Roberto nació en Toscana en 1542, y desde que estudiaba en el colegio de los jesuitas sobresalió por su inteligencia. Años más tarde se incorporó definitivamente a la Compañía de Jesús, en la que llegó a ordenarse sacerdote, y en la que se desempeñó como profesor y formador. Roberto se sentía muy a gusto siendo jesuita porque pensaba que así podría evitar cargos eclesiales o jerárquicos. Dios lo llevaría por otros caminos.
El joven Roberto Belarmino amaba profundamente el saber y gustaba mucho de predicar. Dadas sus dotes naturales, se afanaba por hacer de sus escritos y homilías verdaderas piezas de erudición -manejaba muy bien a los clásicos y era un gran conocedor de la Biblia- hasta que descubrió que la riqueza del mensaje de la Iglesia no reside en los adornos o exuberancias retóricas sino en la sencillez y profundidad de la Persona de Cristo. Precisamente, con ese espíritu escribió algunas de las versiones más acabadas que existen del catecismo.

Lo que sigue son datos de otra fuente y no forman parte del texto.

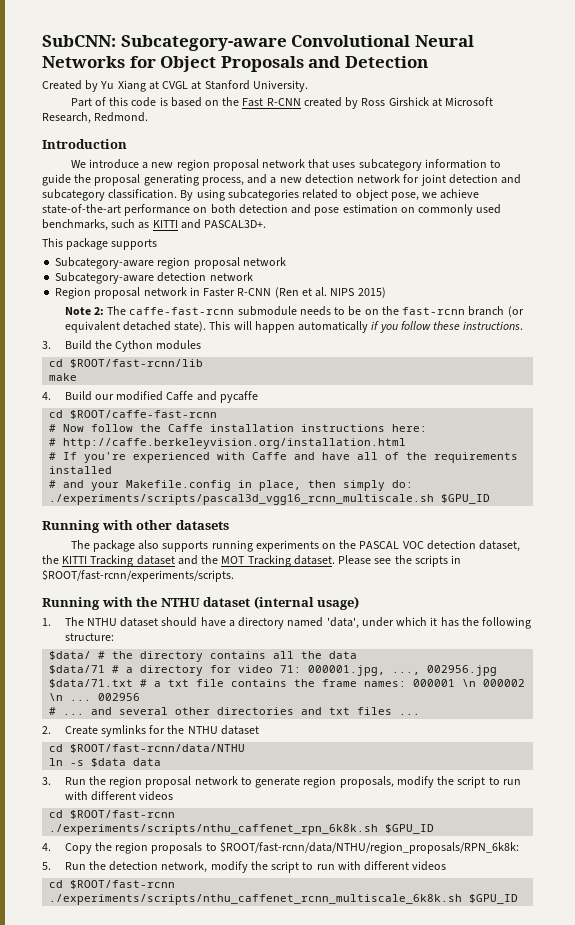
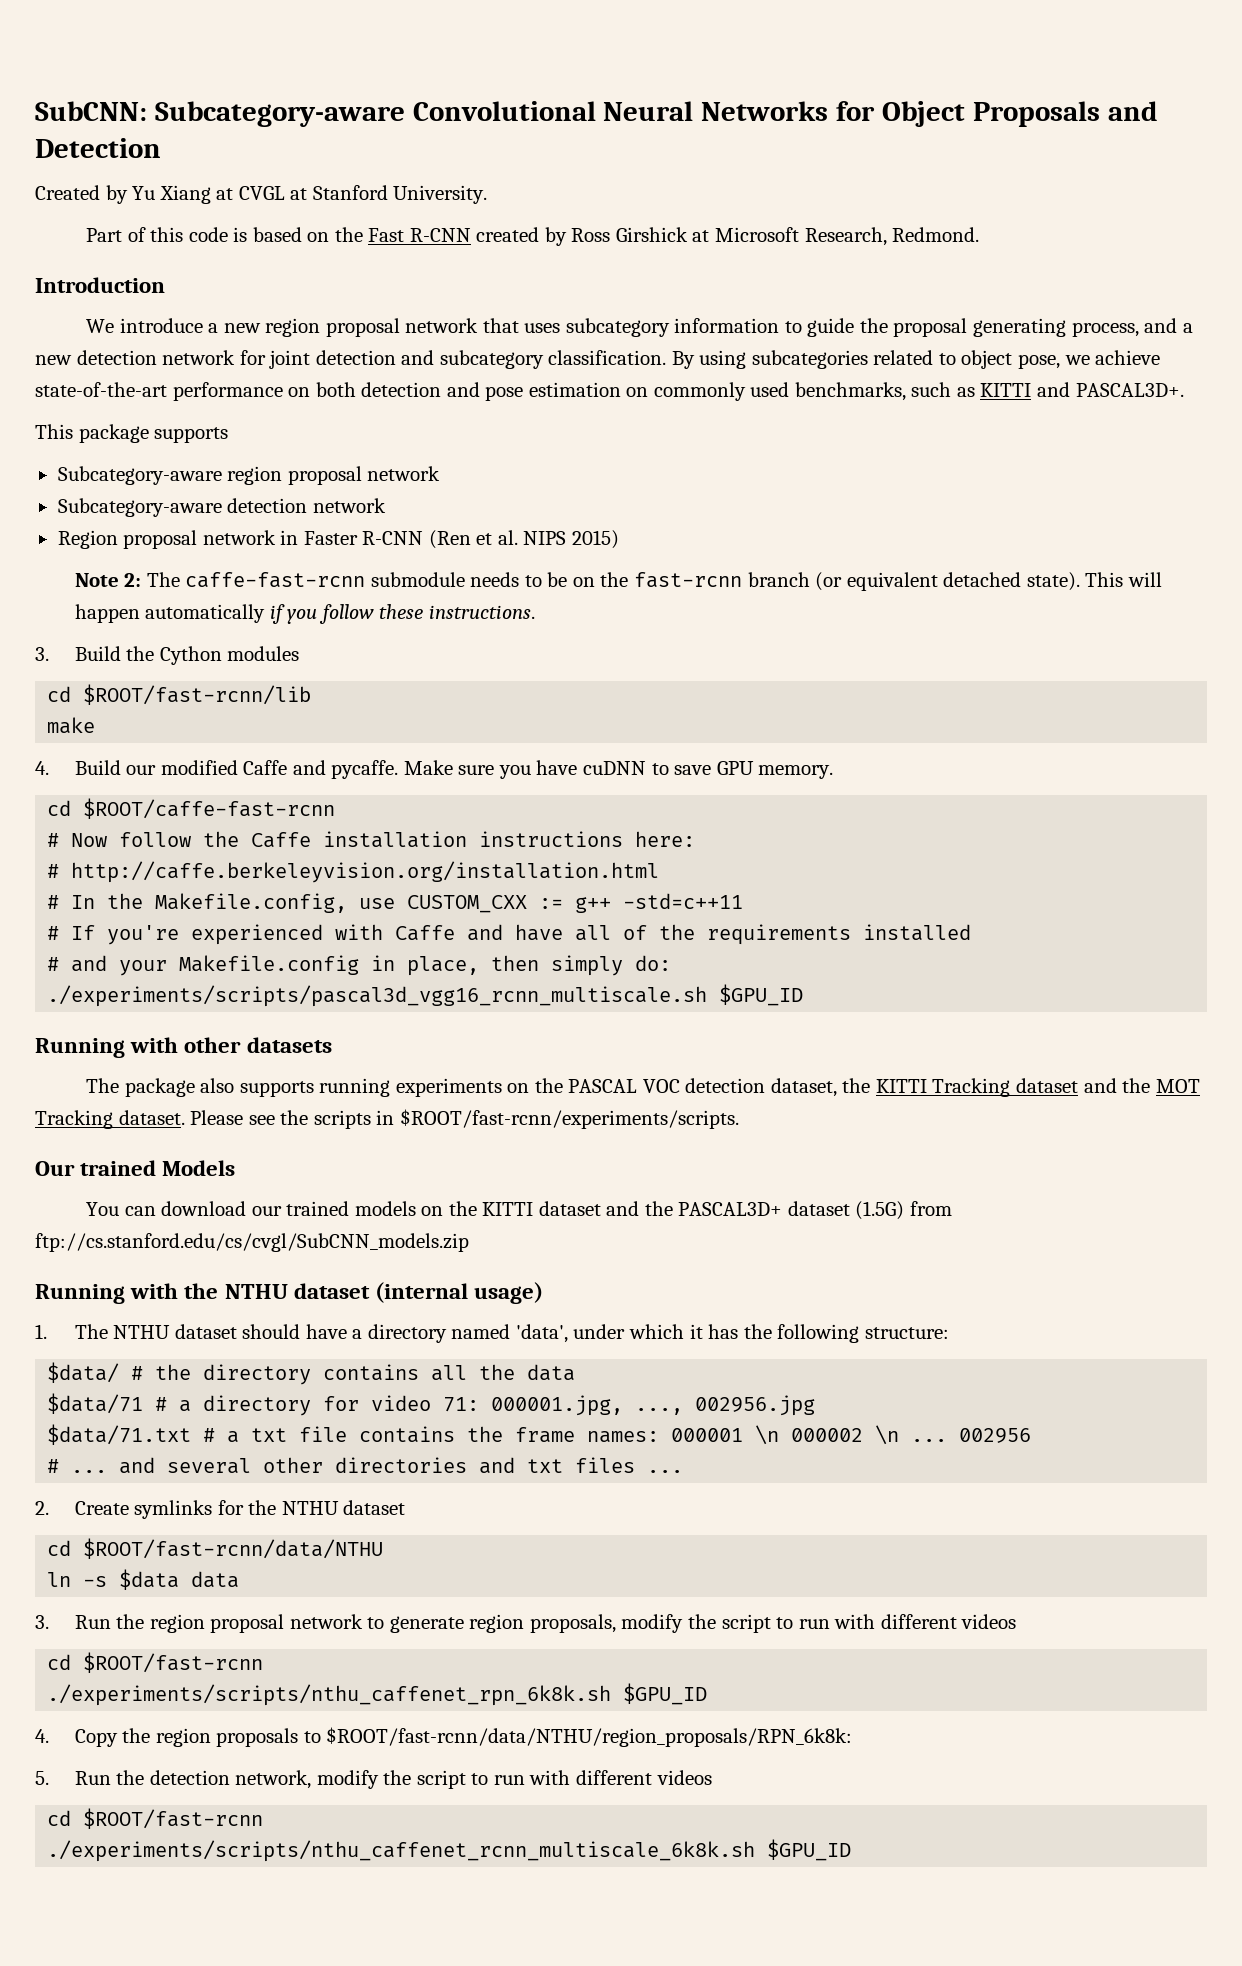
[219,391,258,403] pycaffe -> [331,760,834,779] pycaffe. Make sure you have cuDNN to save GPU memory.
(407, 443) none -> [47,893,744,913] // # In the Makefile.config, use CUSTOM_CXX := g++ -std=c++11
(234, 576) none -> [35,1160,236,1176] [85,1201,953,1220] [35,1233,469,1252] // Our trained Models // You can download our trained models on the KITTI dataset and the PASCAL3D+ dataset (1.5G) from ftp://cs.stanford.edu/cs/cvgl/SubCNN_models.zip

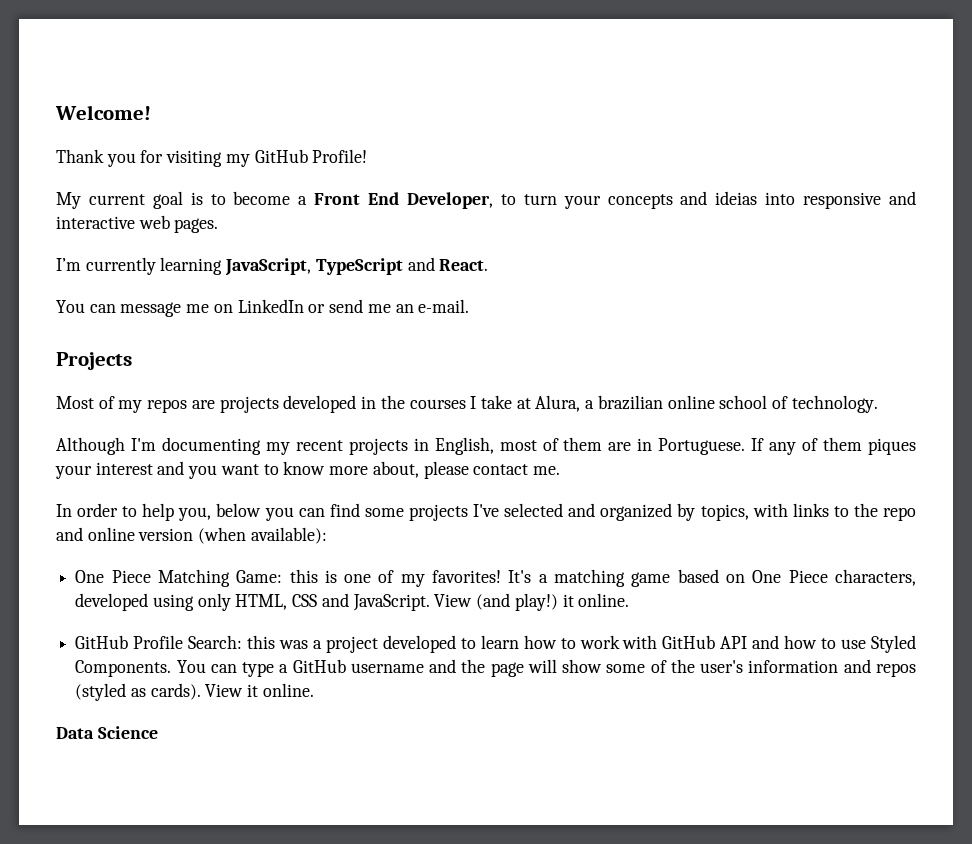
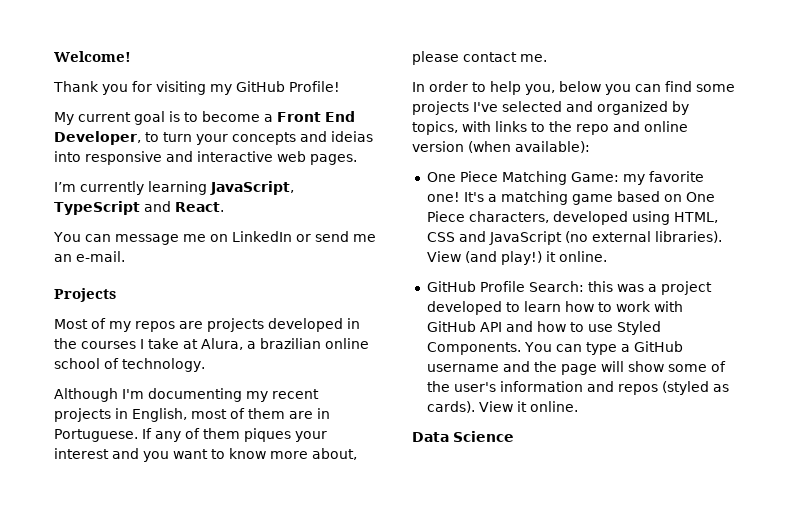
[289,569,502,587] this is one of my favorites! -> [622,171,704,185] [426,192,460,202] my favorite one!
[197,593,231,611] only -> (670, 218) none
[352,594,430,611] JavaScript. -> [488,231,722,245] JavaScript (no external libraries).

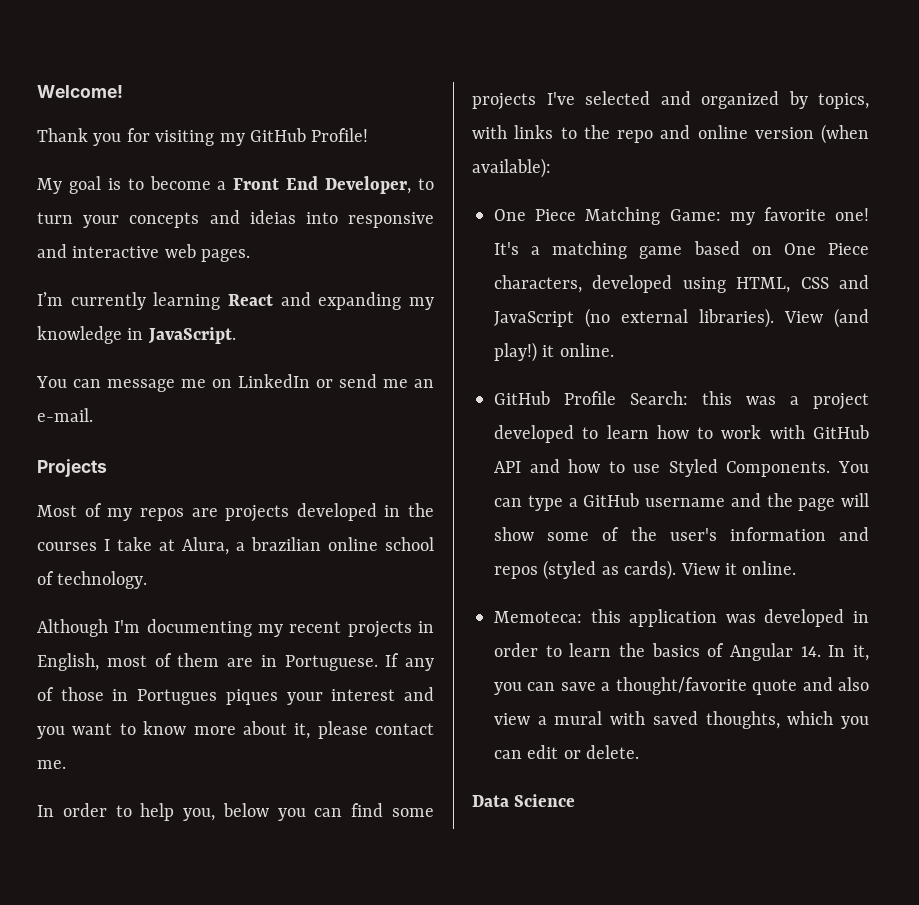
[78,112,131,122] current -> (62, 186) none
[210,181,294,195] [54,201,224,215] JavaScript, TypeScript and React. -> [227,292,434,310] [37,326,236,344] React and expanding my knowledge in JavaScript.
[203,428,240,439] them -> [60,687,218,705] those in Portugues
[312,448,357,460] about, -> [242,721,311,739] about it,
(578, 406) none -> [494,609,869,627] [494,643,869,661] [494,677,869,695] [494,711,869,729] [494,745,640,759] // Memoteca: this application was developed in order to learn the basics of Angular 14. In it, you can save a thought/favorite quote and also view a mural with saved thoughts, which you can edit or delete.

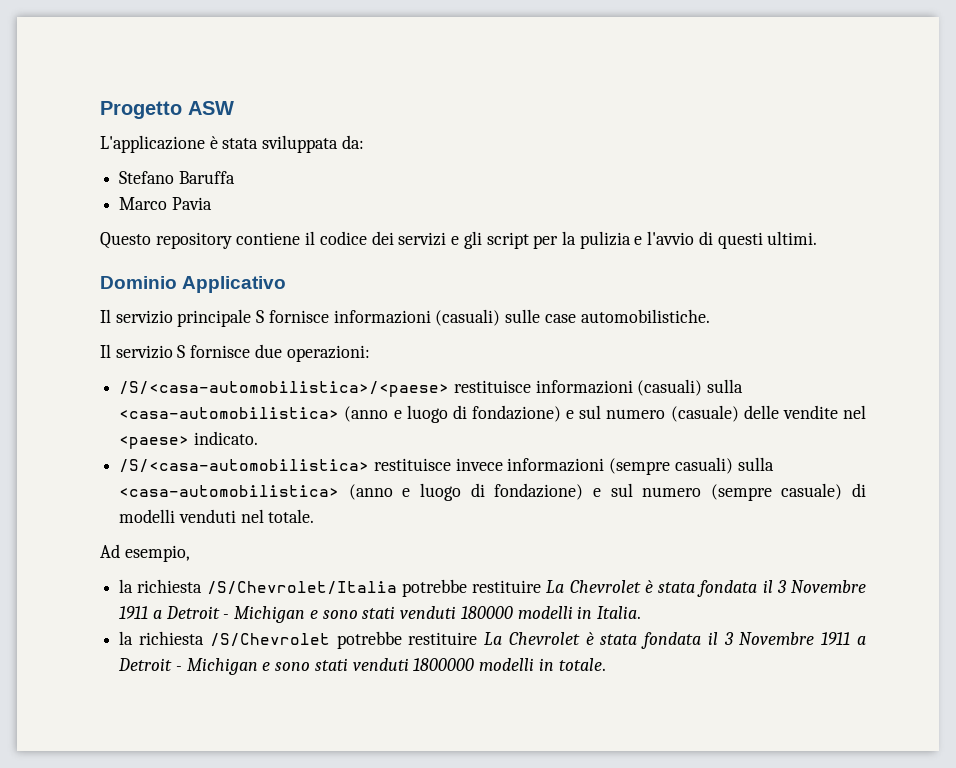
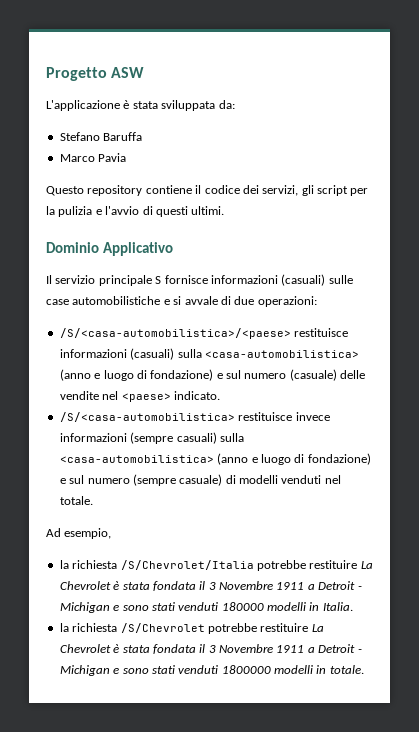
[398,232,460,246] servizi e -> [262,185,299,196] servizi,
[580,309,710,323] [100,344,251,359] automobilistiche. // Il servizio S fornisce -> [72,296,231,305] automobilistiche e si avvale di

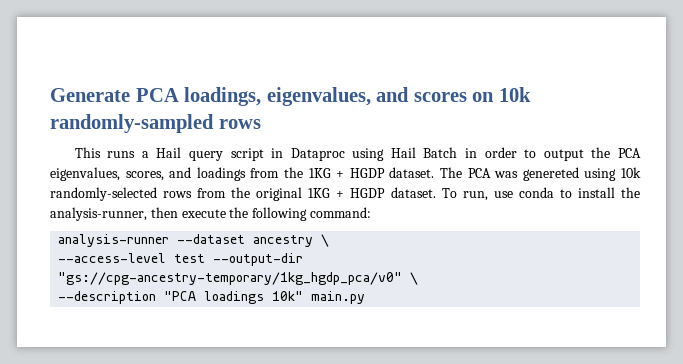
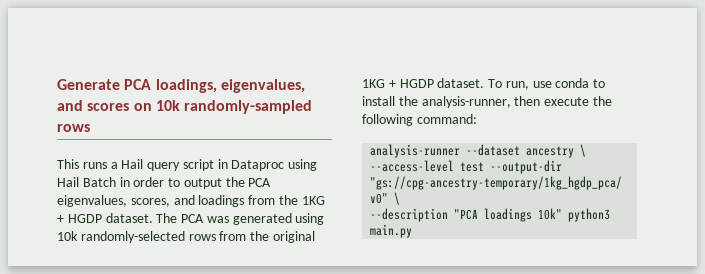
[522,167,579,181] genereted -> [232,213,292,225] generated
(304, 296) none -> [568,208,611,222] python3

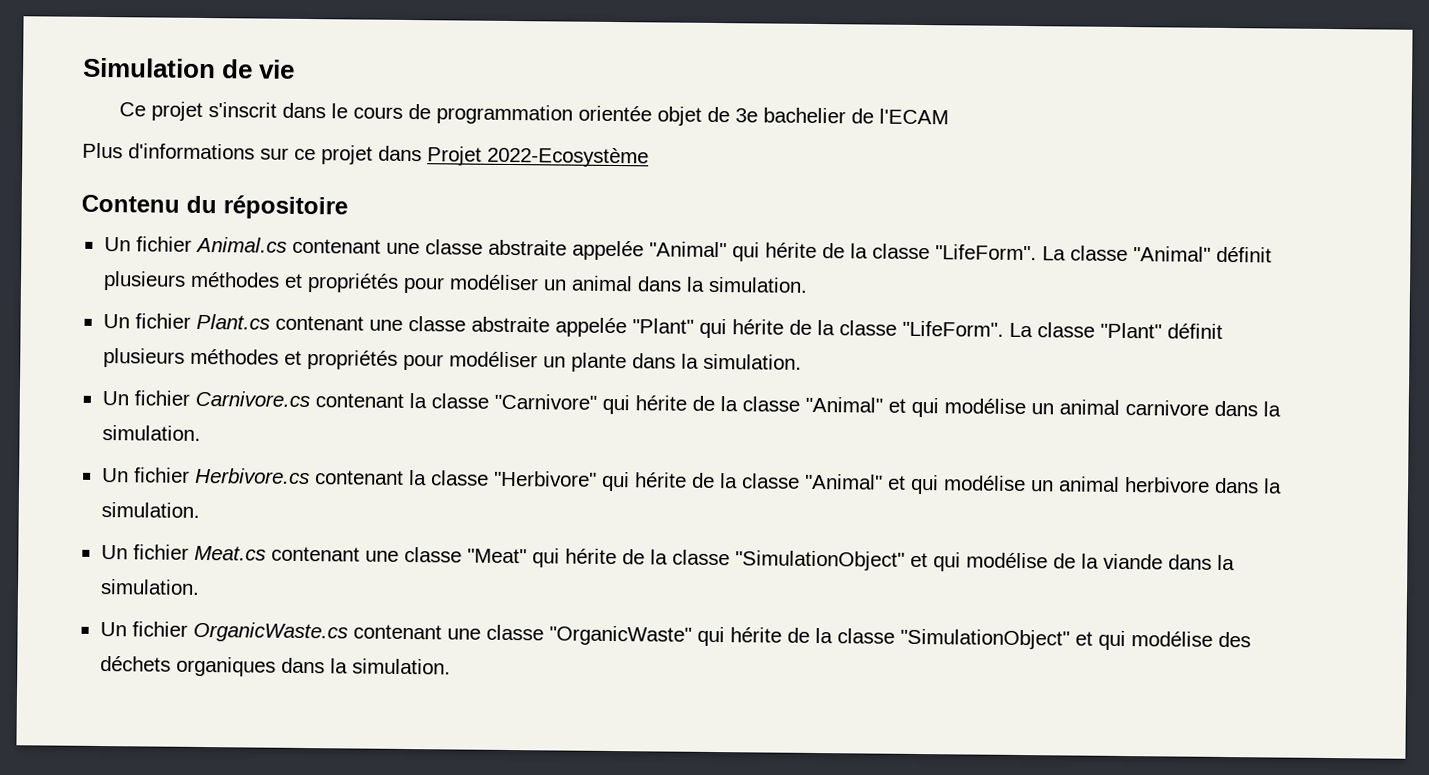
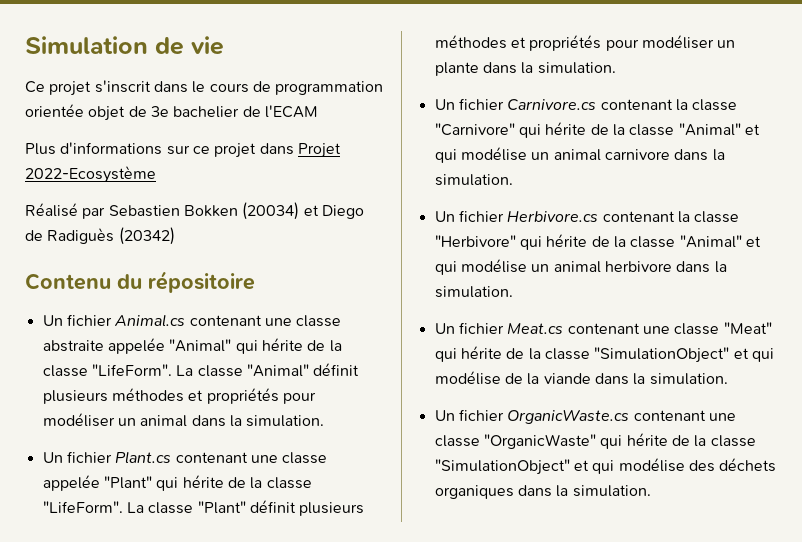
(649, 157) none -> [25,202,364,220] [25,227,175,245] // Réalisé par Sebastien Bokken (20034) et Diego de Radiguès (20342)
[470,316,550,333] abstraite -> (328, 458) none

Por otro lado, San Roberto combatió varias herejías y se convirtió en uno de los más fuertes impulsores del movimiento de la contrarreforma. Entre otras responsabilidades, sirvió en la curia romana como consultor y prefecto en varios dicasterios. De hecho, debido a sus cargos tuvo que tomar parte en los procesos que se siguieron a Galileo Galilei y Giordano Bruno, en los que destacó gracias a su prudencia, caridad y celo por la verdad.
Las enseñanzas de su madre en torno a la humildad y la sencillez repercutieron mucho en su personalidad, una vez que Roberto entendió de veras que su tesoro estaba en Cristo. Si desde un punto de vista humano podría decirse que sus talentos lo ubicaron en una posición “ascendente” o expectante -fue formado por San Francisco de Borja, ordenado con celeridad y, a pedido personal del Papa, se dedicó a preparar a los sacerdotes de Roma para que supieran enfrentarse a los enemigos de la fe-, sobre su corazón pesaron siempre las invocaciones de su madre a poner todo de sí al servicio de quien más lo necesita. Fruto del encargo papal fue un libro llamado “Controversias”, que llegó a ser de lectura obligatoria para apologistas y teólogos, deseosos de esclarecer las confusiones doctrinales que la expansión de las Iglesias protestantes conllevaba. Entre quienes se reconocieron influenciados por ese texto está San Francisco de Sales.
En otra ocasión, San Roberto dirigió una edición revisada de la Biblia (Vulgata) y redactó dos versiones del Catecismo de la Iglesia Católica: el “Catecismo resumido” y el “Catecismo explicado”. Ambos textos fueron traducidos a varios idiomas y se usaron hasta el siglo XIX. Asimismo, sirvió como director espiritual por muchos años. Entre sus dirigidos estuvo San Luis Gonzaga.
Poco antes de morir, escribió en su testamento que sus pertenencias deberían ser repartidas entre los pobres, aunque al final lo que dejó solo alcanzó para costear los gastos de su entierro. Se retiró al noviciado de San Andrés en Roma y allí partió a la Casa del Padre el 17 de diciembre de 1621. El Papa Pío XI lo beatificó en 1923 y lo canonizó en 1930. El 17 de septiembre de 1931 fue declarado doctor de la Iglesia por el mismo Papa.
En su libro “De ascensione mentis in Deum” (Elevación de la mente a Dios) dice el Santo: “el sabio no debe ni buscar acontecimientos prósperos o adversos, riquezas y pobreza, salud y enfermedad, honores y ultrajes, vida y muerte, ni huir de ellos de por sí. Son buenos y deseables sólo si contribuyen a la gloria de Dios y a tu felicidad eterna; son malos y hay que huir de ellos si la obstaculizan”.